● **TO DO**
In the entries below, find the line with "subtotal: 816.81 -> 762.32" and the line with "total: 831.21 -> 762.32". Reproduce those two lines and every line between them exactly, and nothing more.

● **EXERCISE DATA**
----
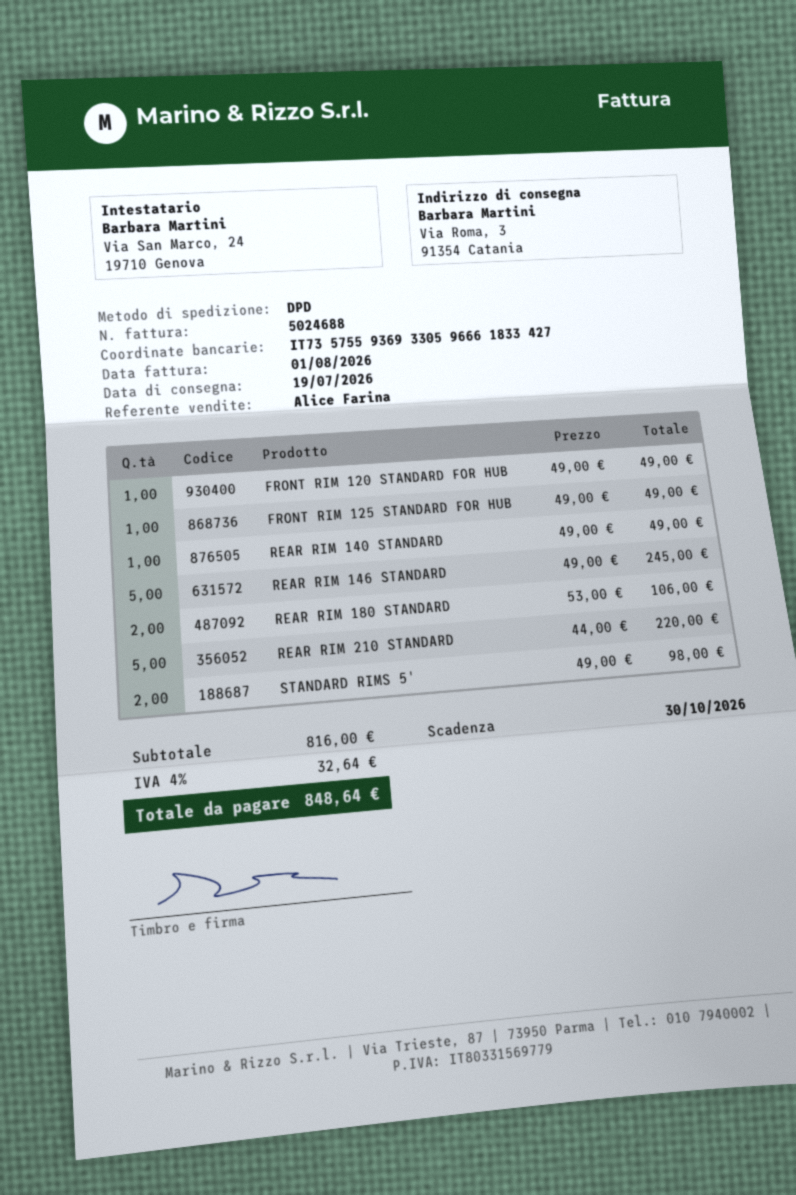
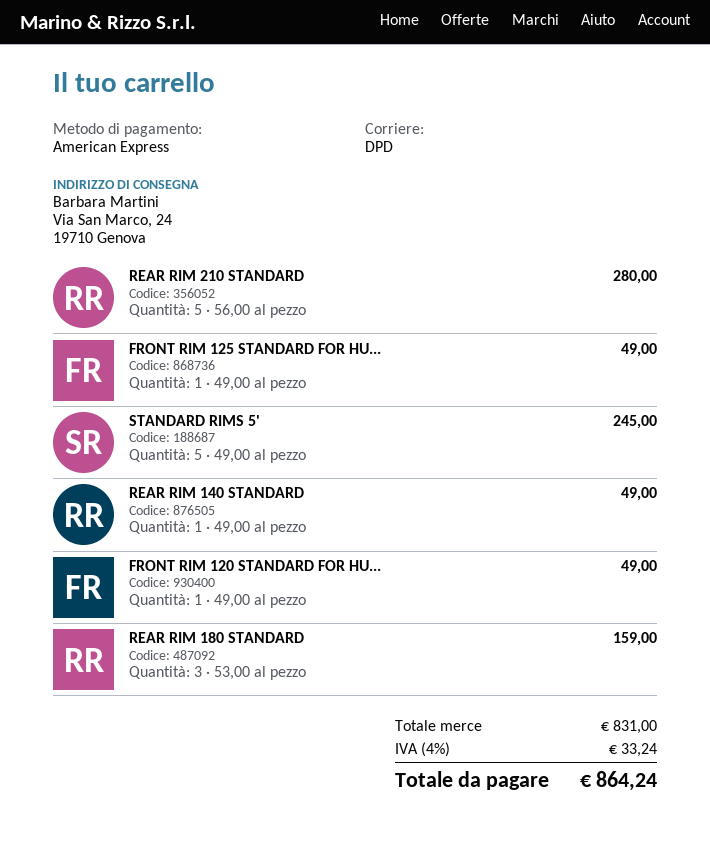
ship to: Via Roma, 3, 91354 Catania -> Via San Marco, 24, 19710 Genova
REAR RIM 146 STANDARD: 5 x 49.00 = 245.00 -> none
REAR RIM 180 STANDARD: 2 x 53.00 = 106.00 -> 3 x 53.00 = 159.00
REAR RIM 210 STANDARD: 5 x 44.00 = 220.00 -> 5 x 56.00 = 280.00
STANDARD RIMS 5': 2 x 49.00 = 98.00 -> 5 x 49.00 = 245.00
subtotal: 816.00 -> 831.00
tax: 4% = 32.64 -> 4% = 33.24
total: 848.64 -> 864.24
----
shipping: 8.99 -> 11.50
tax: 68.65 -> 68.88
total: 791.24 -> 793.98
----
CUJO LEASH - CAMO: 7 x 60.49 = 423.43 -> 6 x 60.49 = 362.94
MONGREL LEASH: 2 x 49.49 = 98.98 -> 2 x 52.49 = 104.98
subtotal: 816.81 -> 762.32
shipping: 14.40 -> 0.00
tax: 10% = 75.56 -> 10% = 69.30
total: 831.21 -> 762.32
----
● **WORKED SOLUTION**
subtotal: 816.81 -> 762.32
shipping: 14.40 -> 0.00
tax: 10% = 75.56 -> 10% = 69.30
total: 831.21 -> 762.32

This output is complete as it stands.